Si deve risalire alla primavera del 2013 per capire cosa sia stata l’Abenomics. Tornato al governo nel 2012 dopo un primo mandato nel 2006-2007, quello che sarà il più longevo premier della storia del Sol levante capisce che deve usare più leve insieme per incidere veramente in un quadro fortemente deteriorato.  

Inanzitutto, trova un accordo con la Bank of Japan e la spinge a una politica monetaria fortemente espansiva, con l’obiettivo di rivitalizzare un’inflazione che da anni restava sotto zero, in uno scenario costantemente deflattivo. Poi, vara un programma di spese e stimoli da parte del governo. Per anni spende centinaia di miliardi di dollari, focalizzandosi sui lavori per modernizzare le infrastrutture e per preparare il Paese alle Olimpiadi di Tokyo 2020. Uno sforzo che non riesce però a sostenere la crescita, con il Pil che si contrae nel biennio 2014-2015 e poi nel 2020, con il Paese che entra in recessione prima ancora che si diffonda la pandemia Covid.  

Quello che non funziona nel disegno dell’Abenomics è la risposta sul fronte dei consumi alle misure pensate per stimolarli. Incidono diversi fattori che concorrono a vanificare buona parte dei risultati attesi. Tra questi, sicuramente una popolazione vecchia e poco incline a spendere e gli incrementi delle tasse che si rendono necessari, nel 2014 e nel 2019, per cercare di contenere la corsa del debito pubblico.  

Il tassello che manca, e anche in questo caso sono tanti i precedenti nella storia economica, sono le riforme strutturali.

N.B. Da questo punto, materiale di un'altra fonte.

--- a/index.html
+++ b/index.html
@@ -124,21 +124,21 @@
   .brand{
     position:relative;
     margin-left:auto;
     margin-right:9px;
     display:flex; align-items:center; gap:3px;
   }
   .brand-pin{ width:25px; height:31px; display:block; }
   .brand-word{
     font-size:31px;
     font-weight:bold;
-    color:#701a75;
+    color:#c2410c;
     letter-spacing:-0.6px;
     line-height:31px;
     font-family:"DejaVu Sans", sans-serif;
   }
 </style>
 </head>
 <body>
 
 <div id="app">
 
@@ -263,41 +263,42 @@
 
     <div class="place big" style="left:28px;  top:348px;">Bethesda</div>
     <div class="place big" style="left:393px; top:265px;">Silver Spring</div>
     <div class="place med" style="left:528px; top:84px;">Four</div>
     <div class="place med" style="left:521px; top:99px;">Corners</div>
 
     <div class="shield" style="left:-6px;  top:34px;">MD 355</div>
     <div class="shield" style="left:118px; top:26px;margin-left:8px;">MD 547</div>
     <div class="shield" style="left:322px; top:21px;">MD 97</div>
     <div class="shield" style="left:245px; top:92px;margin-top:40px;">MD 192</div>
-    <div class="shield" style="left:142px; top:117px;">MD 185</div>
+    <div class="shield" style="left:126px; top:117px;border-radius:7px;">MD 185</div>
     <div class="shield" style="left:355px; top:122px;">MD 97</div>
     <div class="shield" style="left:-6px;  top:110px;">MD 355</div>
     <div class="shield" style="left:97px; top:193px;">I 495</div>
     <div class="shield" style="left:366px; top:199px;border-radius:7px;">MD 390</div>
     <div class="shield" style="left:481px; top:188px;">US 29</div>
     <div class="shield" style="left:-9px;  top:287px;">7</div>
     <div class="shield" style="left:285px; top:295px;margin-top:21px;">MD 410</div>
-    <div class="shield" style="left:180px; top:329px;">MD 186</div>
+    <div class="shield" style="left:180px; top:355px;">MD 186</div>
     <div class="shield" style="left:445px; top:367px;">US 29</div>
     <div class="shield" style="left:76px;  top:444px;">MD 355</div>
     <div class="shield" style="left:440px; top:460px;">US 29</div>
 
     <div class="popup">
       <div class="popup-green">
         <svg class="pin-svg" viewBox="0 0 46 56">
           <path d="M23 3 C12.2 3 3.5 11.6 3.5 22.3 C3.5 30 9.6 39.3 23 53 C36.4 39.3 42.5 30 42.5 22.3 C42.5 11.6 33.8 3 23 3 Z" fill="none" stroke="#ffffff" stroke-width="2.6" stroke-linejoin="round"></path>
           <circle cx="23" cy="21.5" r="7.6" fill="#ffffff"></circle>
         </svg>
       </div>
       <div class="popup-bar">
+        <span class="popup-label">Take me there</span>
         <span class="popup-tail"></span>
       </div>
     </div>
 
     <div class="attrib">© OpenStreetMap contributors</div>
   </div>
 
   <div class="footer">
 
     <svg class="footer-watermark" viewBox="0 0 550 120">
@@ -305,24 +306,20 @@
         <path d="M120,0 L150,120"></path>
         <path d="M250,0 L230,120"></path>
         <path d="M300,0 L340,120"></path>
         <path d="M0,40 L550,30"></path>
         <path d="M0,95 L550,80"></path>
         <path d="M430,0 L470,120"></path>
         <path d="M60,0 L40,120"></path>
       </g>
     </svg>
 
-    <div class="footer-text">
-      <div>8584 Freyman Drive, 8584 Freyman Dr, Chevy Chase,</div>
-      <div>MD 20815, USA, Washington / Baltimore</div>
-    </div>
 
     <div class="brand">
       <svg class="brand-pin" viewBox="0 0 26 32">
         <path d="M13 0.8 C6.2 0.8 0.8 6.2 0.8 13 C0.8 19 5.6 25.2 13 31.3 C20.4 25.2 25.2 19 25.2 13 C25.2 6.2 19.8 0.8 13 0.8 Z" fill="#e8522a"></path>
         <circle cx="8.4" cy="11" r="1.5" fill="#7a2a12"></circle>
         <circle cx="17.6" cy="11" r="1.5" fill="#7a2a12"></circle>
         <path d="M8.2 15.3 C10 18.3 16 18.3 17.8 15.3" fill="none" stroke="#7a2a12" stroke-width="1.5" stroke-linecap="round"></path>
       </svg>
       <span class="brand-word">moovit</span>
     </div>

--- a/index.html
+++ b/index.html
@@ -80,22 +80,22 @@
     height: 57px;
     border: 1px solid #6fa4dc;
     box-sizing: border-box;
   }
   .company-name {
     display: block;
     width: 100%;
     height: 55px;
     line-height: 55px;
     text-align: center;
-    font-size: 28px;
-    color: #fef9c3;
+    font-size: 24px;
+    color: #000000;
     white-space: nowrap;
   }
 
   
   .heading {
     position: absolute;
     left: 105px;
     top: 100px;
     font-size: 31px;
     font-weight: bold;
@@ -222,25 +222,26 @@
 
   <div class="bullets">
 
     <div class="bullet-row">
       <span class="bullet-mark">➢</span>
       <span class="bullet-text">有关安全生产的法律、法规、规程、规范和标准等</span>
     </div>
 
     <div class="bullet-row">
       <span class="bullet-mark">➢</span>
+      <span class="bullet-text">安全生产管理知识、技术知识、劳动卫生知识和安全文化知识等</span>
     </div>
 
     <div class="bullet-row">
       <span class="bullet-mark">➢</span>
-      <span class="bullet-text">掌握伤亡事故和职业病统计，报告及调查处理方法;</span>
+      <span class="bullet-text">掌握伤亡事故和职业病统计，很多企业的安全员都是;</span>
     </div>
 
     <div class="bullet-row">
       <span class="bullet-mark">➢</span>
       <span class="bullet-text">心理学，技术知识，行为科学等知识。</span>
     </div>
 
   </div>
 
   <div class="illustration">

Da quella del mercato del lavoro, e quelle legate sulle pensioni e l’immigrazione, a quelle necessarie per la difesa del potere d’acquisto e la tutela delle fasce più deboli della popolazione. Alle tante promesse fatte – tra le altre, la liberalizzazione dell’agricoltura, i tagli alle imposte sulle società, la revisione della regolamentazione dei settori dell’energia e della sanità e un programma per aumentare i tassi di natalità – seguono pochi provvedimenti realmente coerenti con le attese.  

I benefici della politica economica di Shinzo Abe sono innegabili nel breve termine ma si perdono rapidamente per strada, una volta esaurito l’effetto shock. I salari reali non crescono abbastanza e la riduzione del potere d’acquisto è la conseguenza più diretta del contestuale rialzo dei prezzi. Sono soprattutto le condizioni di vita dei giapponesi, che non migliorano quanto sarebbe stato necessario, ad allontanare buona parte dei risultati dell’Abenomics. E quando Shinzo Abe si dimette a metà 2020, per problemi di salute, lascia una serie di problemi irrisolti che pesano sul presente e sul futuro dell’economia giapponese.